PROBLEM TO WORK ON:
What is needed is an exact retyping of the records below, from the first line through the line that contains "align-items: flex-end ->".

Collected data:

Start of Block

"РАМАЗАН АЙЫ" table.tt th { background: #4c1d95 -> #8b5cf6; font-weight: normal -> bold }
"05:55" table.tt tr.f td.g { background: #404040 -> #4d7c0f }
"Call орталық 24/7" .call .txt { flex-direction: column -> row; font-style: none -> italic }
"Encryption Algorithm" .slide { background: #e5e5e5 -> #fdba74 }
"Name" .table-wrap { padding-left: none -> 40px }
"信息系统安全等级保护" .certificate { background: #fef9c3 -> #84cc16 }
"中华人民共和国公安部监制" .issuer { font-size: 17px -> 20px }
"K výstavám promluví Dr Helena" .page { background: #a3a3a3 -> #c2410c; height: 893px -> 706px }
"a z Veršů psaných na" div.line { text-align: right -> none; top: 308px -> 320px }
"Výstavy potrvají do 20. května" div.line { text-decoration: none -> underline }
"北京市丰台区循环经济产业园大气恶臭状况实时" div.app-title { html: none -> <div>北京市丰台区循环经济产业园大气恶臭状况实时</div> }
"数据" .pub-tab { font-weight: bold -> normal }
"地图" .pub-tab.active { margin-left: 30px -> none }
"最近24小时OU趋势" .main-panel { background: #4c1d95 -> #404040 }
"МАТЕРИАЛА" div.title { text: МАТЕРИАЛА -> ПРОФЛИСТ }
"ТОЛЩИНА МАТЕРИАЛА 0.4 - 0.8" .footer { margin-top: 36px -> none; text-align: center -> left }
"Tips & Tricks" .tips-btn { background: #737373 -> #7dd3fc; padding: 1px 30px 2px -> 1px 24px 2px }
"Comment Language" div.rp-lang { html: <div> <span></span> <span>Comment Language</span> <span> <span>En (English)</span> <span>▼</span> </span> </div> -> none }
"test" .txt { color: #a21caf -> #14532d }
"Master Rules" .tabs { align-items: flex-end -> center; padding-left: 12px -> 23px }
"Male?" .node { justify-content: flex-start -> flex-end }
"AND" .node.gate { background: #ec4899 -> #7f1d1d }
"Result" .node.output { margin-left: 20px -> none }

End of Block

FINISHED EXERCISE:
"РАМАЗАН АЙЫ" table.tt th { background: #4c1d95 -> #8b5cf6; font-weight: normal -> bold }
"05:55" table.tt tr.f td.g { background: #404040 -> #4d7c0f }
"Call орталық 24/7" .call .txt { flex-direction: column -> row; font-style: none -> italic }
"Encryption Algorithm" .slide { background: #e5e5e5 -> #fdba74 }
"Name" .table-wrap { padding-left: none -> 40px }
"信息系统安全等级保护" .certificate { background: #fef9c3 -> #84cc16 }
"中华人民共和国公安部监制" .issuer { font-size: 17px -> 20px }
"K výstavám promluví Dr Helena" .page { background: #a3a3a3 -> #c2410c; height: 893px -> 706px }
"a z Veršů psaných na" div.line { text-align: right -> none; top: 308px -> 320px }
"Výstavy potrvají do 20. května" div.line { text-decoration: none -> underline }
"北京市丰台区循环经济产业园大气恶臭状况实时" div.app-title { html: none -> <div>北京市丰台区循环经济产业园大气恶臭状况实时</div> }
"数据" .pub-tab { font-weight: bold -> normal }
"地图" .pub-tab.active { margin-left: 30px -> none }
"最近24小时OU趋势" .main-panel { background: #4c1d95 -> #404040 }
"МАТЕРИАЛА" div.title { text: МАТЕРИАЛА -> ПРОФЛИСТ }
"ТОЛЩИНА МАТЕРИАЛА 0.4 - 0.8" .footer { margin-top: 36px -> none; text-align: center -> left }
"Tips & Tricks" .tips-btn { background: #737373 -> #7dd3fc; padding: 1px 30px 2px -> 1px 24px 2px }
"Comment Language" div.rp-lang { html: <div> <span></span> <span>Comment Language</span> <span> <span>En (English)</span> <span>▼</span> </span> </div> -> none }
"test" .txt { color: #a21caf -> #14532d }
"Master Rules" .tabs { align-items: flex-end -> center; padding-left: 12px -> 23px }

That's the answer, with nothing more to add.